Dorian Gray is dead, and the picture in the attic has come to life and claimed its rightful place in the power structure – or hopes to …

ILL-MET BY MOONLIGHT – THE SCOTTISH LEFT?

Going in search of Scotland's identity

It is a strange little piece, set up as a dialogue – which it patently is not – and both Gerry Hassan and Douglas Alexander start with the mandatory parade of working class credentials to exhibit their backgrounds as humble men of the people. (There was a television comedy sketch some years ago where two men tried to outdo each other in itemising the horrors of their early life.)

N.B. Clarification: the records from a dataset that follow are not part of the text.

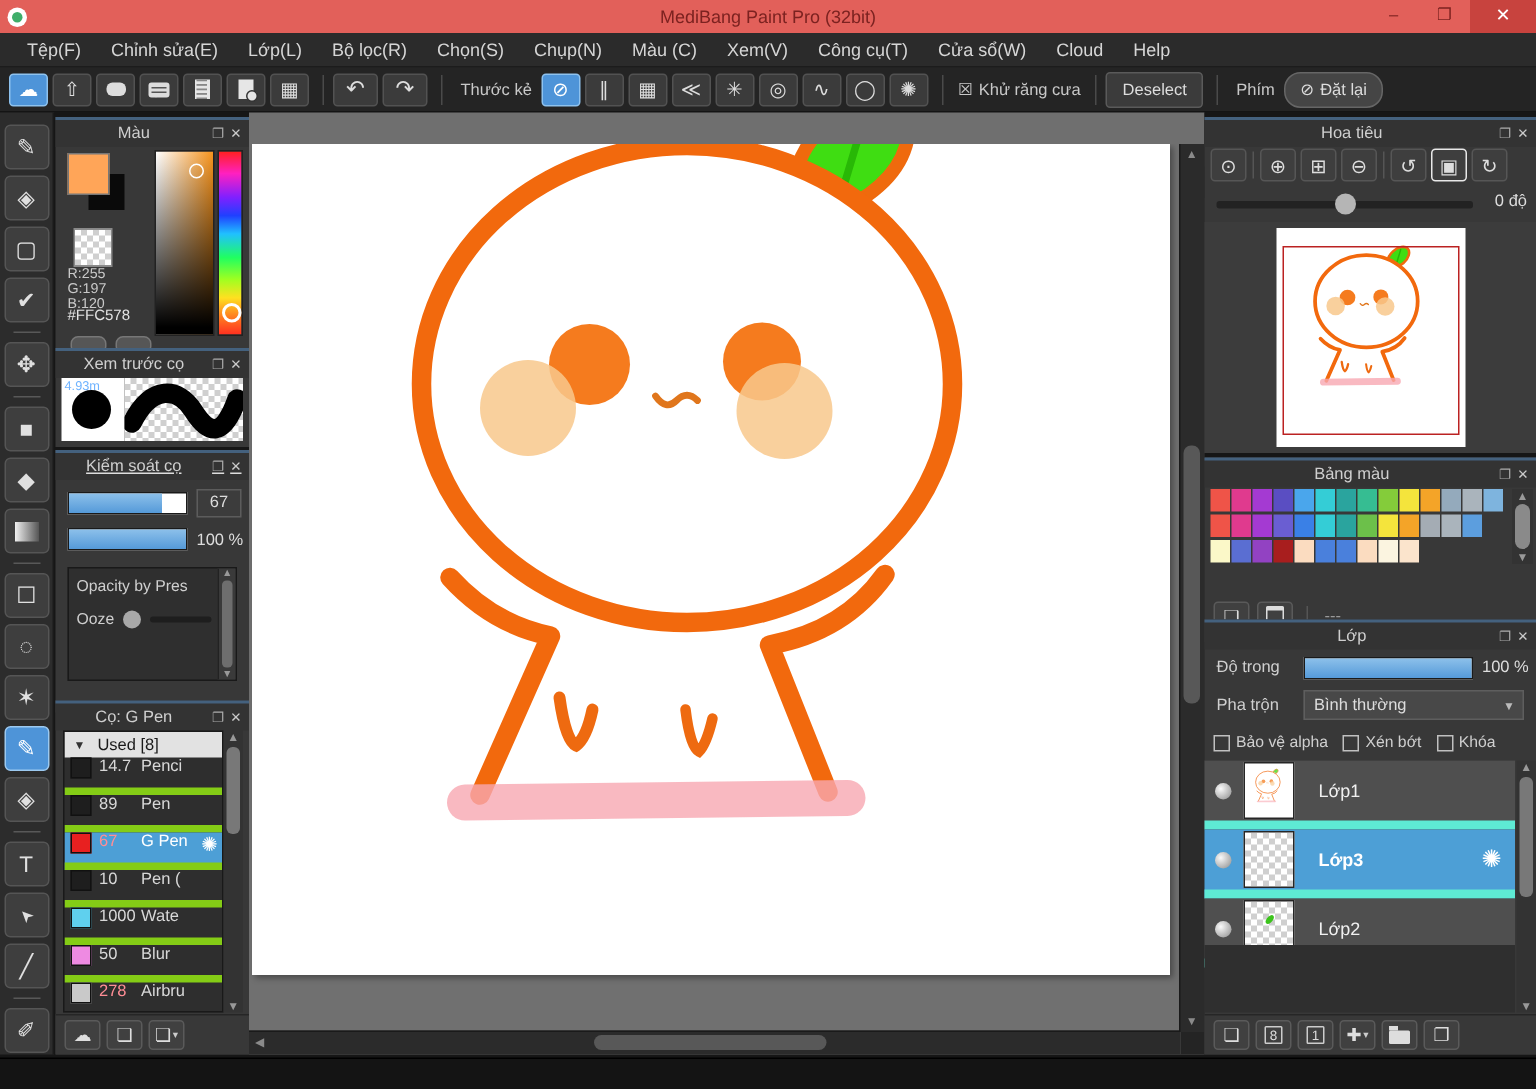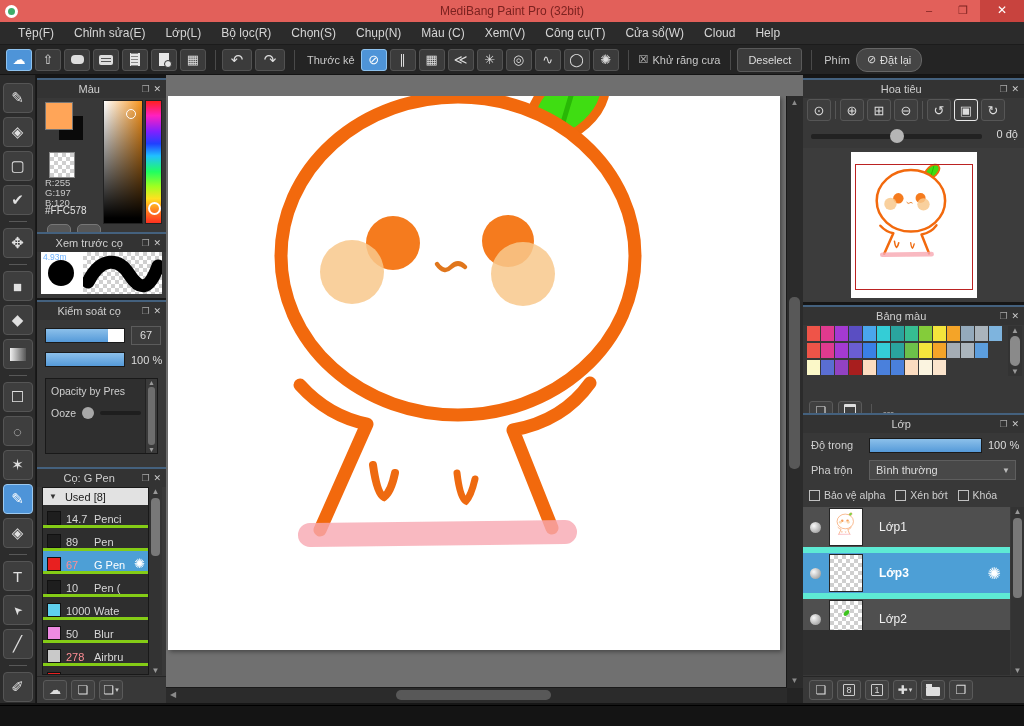--- a/index.html
+++ b/index.html
@@ -369,7 +369,7 @@
         </div>
       </div>
 
-      <div class="panel" style="top:225px;height:175px;">
+      <div class="panel" style="top:225px;height:175px;text-decoration:underline;">
         <div class="phead">
           <span class="ptitle">Kiểm soát cọ</span>
           <span class="ph-pop">❐</span>

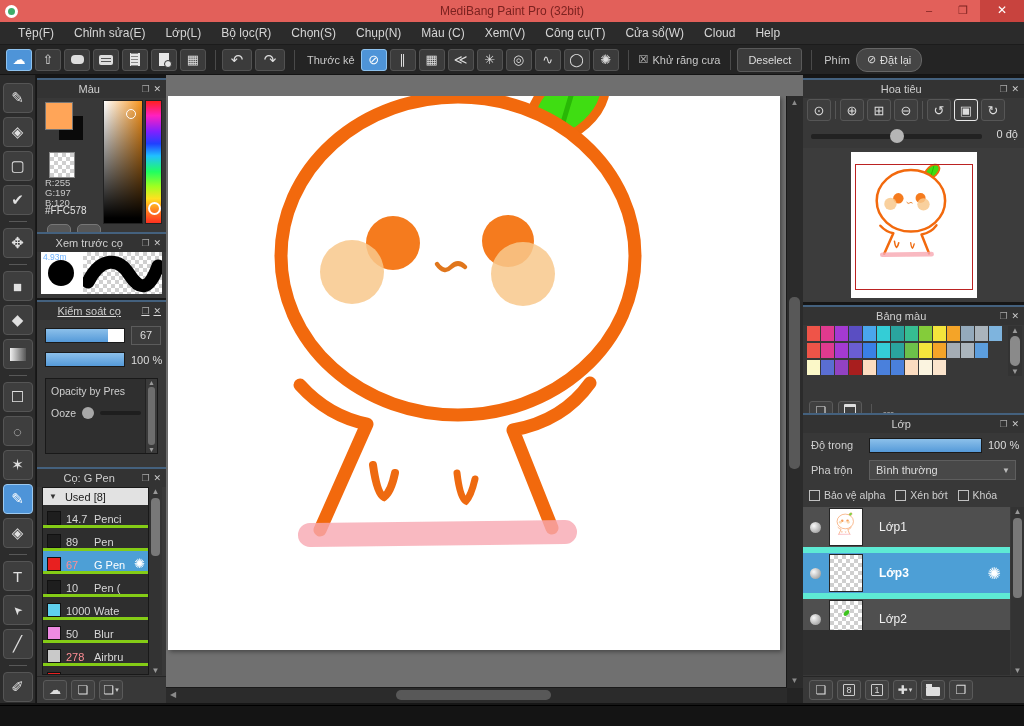--- a/index.html
+++ b/index.html
@@ -105,7 +105,7 @@
   .brush-list{position:absolute;left:5px;right:17px;top:20px;bottom:28px;background:#2e2e2e;border:1px solid #191919;overflow:hidden;}
   .bl-head{height:17px;background:#e2e2e2;color:#1a1a1a;font-size:11px;display:flex;align-items:center;gap:8px;padding-left:6px;}
   .bl-arrow{font-size:8px;color:#333;}
-  .brush-row{height:20px;display:flex;align-items:flex-end;font-size:11px;color:#d8d8d8;border-bottom:3px solid #84cc16;position:relative;}
+  .brush-row{height:20px;display:flex;align-items:flex-start;font-size:11px;color:#d8d8d8;border-bottom:5px solid #84cc16;position:relative;}
   .brush-row.selected{background:#4d9fd6;color:#fff;}
   .bswatch{width:12px;height:12px;margin:0 5px 0 4px;border:1px solid #111;flex:none;}
   .bsize{width:28px;flex:none;}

As an old lefty, I can play this game expertly, with the edge of having lived through times that Gerry and Douglas can only imagine and reflect vicariously through their parents.

(My early life as a torn-ersed Glaswegian, soon to be a blockbuster movie of the unrelieved misery genre: born in the 1930s in a Dennistoun slum tenement, unemployed and tubercular father who died in 1940 at the start of a terrifying war: brought up by my mother, who spent her time trying to scrape up an income of sorts from low-paid cleaning work while nursing a sickly child in pre-NHS days, being bullied and patronised by the apparatchiks of the primitive social and benefits system of those days, and patronised by the families around us who had working fathers in exempt occupations – mainly munitions - and had avoided military service. My values and political awareness were formed from the brutal realities of grinding poverty and ill-health, and by the wonderful working class men and women of the Labour party of that era, especially the Barras soapbox orators. How’s that for misery, Gerry and Douglas.? Your move …)

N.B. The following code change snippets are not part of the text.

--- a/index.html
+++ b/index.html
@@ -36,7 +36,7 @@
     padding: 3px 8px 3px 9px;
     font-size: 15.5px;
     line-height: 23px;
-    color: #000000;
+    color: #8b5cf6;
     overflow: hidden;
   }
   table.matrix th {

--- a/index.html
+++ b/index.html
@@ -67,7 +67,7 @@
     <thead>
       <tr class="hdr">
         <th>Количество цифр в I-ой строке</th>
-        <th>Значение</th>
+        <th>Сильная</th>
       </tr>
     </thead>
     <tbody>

From the perspective of my childhood, both Gerry and Douglas were privileged children: both had working parents, in Douglas’s case both professionals, both received an education that I could only dream of, and neither of them have ever experienced anything remotely like real poverty or deprivation. But that doesn’t deprive them of their right to speak, so what are their themes?

DOUGLAS ALEXANDER

Douglas refers to his “growing consciousness of the Scottish dimension” of his politics, Thatcherism, and says that “it felt like a struggle for Scotland’s soul”. Unfortunately for Scotland’s soul, Douglas’s epiphany was occurring at a time when the Labour Party was well on its way to losing its soul, culminating in the Blair/Brown governments who did more damage to the UK, Scotland and the world than Thatcher could ever have dreamed of.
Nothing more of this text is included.